Watching Eyes to Understand Minds
To uncover what different visitors actually do on these pages, the team ran eye‑tracking experiments with three groups: professional scholars, history enthusiasts, and general tourists. Participants completed tasks ranging from free exploration to targeted searches and complex operations such as comparing related artifacts. Tiny cameras in special glasses recorded where their eyes landed, how long they lingered, and how their gaze jumped across the screen. At the same time, software logged mouse clicks and scrolling, and after each session the volunteers rated how mentally demanding the tasks felt and sat for in‑depth interviews about what confused or helped them.

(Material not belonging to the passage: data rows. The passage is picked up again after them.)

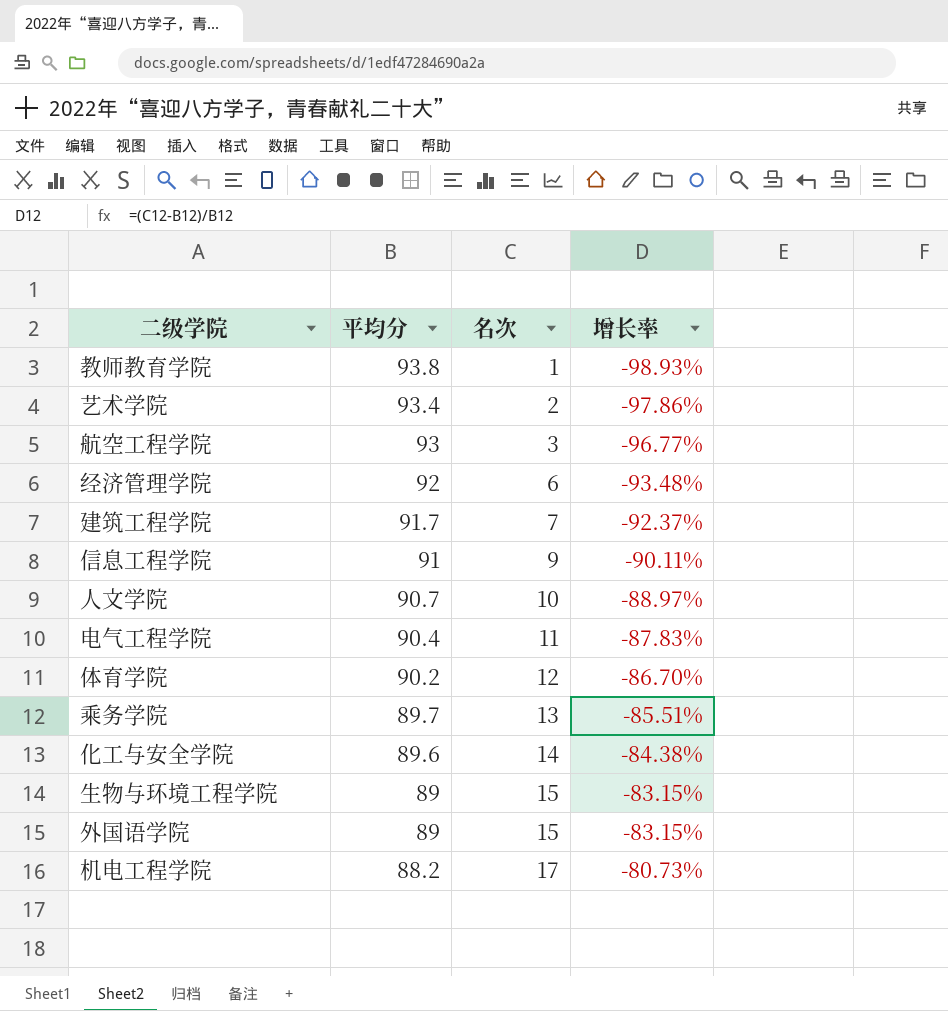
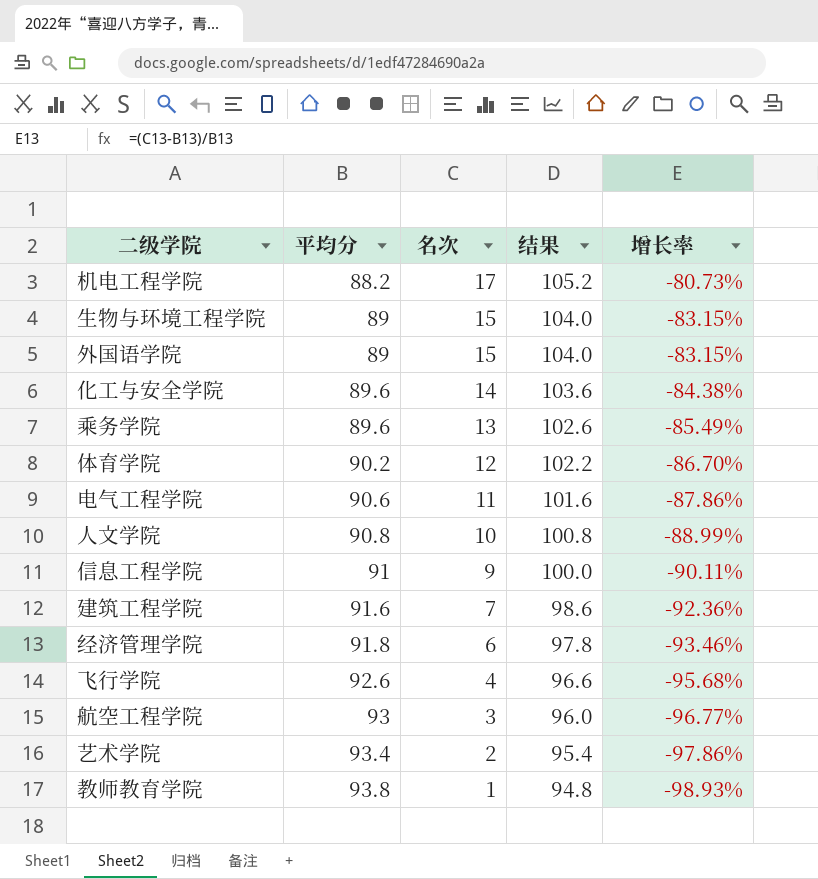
row order: 平均分 descending -> 平均分 ascending
column 结果 | formula: none -> [平均分] + [名次]
乘务学院 | 平均分: 89.7 -> 89.6
乘务学院 | 增长率: -85.51% -> -85.49%
电气工程学院 | 平均分: 90.4 -> 90.6
电气工程学院 | 增长率: -87.83% -> -87.86%
人文学院 | 平均分: 90.7 -> 90.8
人文学院 | 增长率: -88.97% -> -88.99%
建筑工程学院 | 平均分: 91.7 -> 91.6
建筑工程学院 | 增长率: -92.37% -> -92.36%
经济管理学院 | 平均分: 92 -> 91.8
经济管理学院 | 增长率: -93.48% -> -93.46%
row 飞行学院: none -> 92.6 | 4 | 96.6 | -95.68%

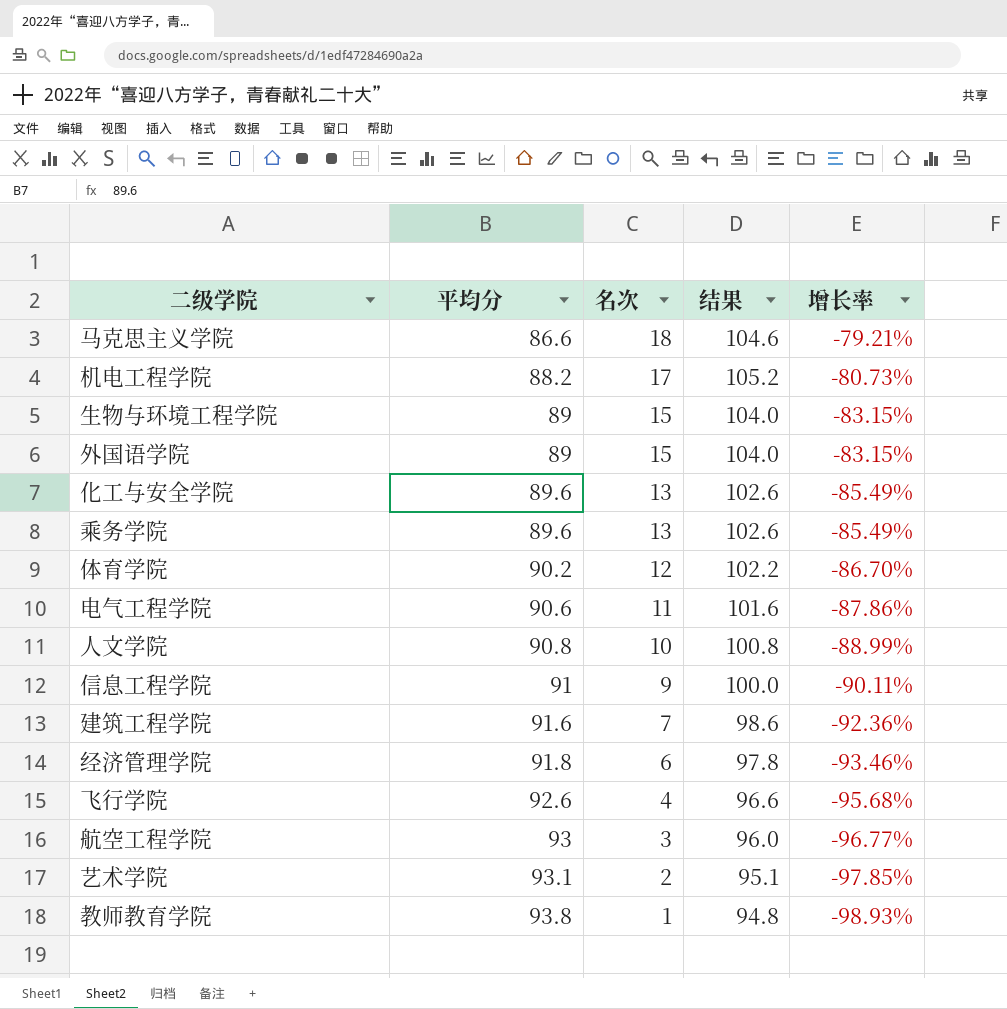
row 马克思主义学院: none -> 86.6 | 18 | 104.6 | -79.21%
化工与安全学院 | 名次: 14 -> 13
化工与安全学院 | 结果: 103.6 -> 102.6
化工与安全学院 | 增长率: -84.38% -> -85.49%
艺术学院 | 平均分: 93.4 -> 93.1
艺术学院 | 结果: 95.4 -> 95.1
艺术学院 | 增长率: -97.86% -> -97.85%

Three Ways of Looking at the Same Object
The data revealed three distinct patterns of attention and behavior. Scholars spent most of their time on technical panels listing materials, sizes, and dates, moving in a neat, linear path from main image to data to related items. They completed tasks quickly and reported the lowest mental strain. Enthusiasts, by contrast, kept cycling between the main image and sections that explain historical background and symbolism, using stories to deepen their understanding. Tourists focused heavily on the main 3D image and eye‑catching recommendations, often getting lost in the interface. They misread category labels, stumbled over terms like "gilded," made far more mis‑clicks, and reported feeling overloaded and unsure what to do next. In other words, the same page served experts well, intrigued enthusiasts, and quietly shut out newcomers.

Designing a Museum That Listens and Responds
Drawing on theories of empathy and the "materiality" of media, the authors argue that digital heritage should move from static display toward a more sensory, story‑rich experience. They propose a multimodal redesign centered on the fusion of sight and sound. Visually, pages would gain clear, dynamic guides that highlight important details, show hotspots on motifs like dragons or lacquer textures, and re‑arrange sections based on typical gaze paths. Aurally, each artifact would offer layered audio explanations: expert commentary for scholars, narrative storytelling for enthusiasts, and plain‑language introductions for casual visitors. A voice question‑and‑answer system would let users ask natural questions and receive short, tailored responses, while subtle sound simulations—such as the ring of a bronze bell or the scrape of lacquer work—would evoke the physical presence of the objects.
From Clicking Through to Living the Culture
For a general reader, the takeaway is that a good digital museum is not just a high‑resolution picture gallery. It should feel more like stepping into a guided visit that adapts to who you are and how you explore. By showing how different types of users actually behave on the Palace Museum’s site, this study builds a practical case for redesigning digital heritage systems around human perception rather than technology alone. The authors do not yet implement their full vision, but they outline a clear roadmap: use real behavior data to drive more intuitive visuals, richer sound, and layered storytelling. If realized, this approach could turn quick, shallow browsing into immersive journeys where people not only admire ancient objects but also connect with the lives, skills, and values they embody.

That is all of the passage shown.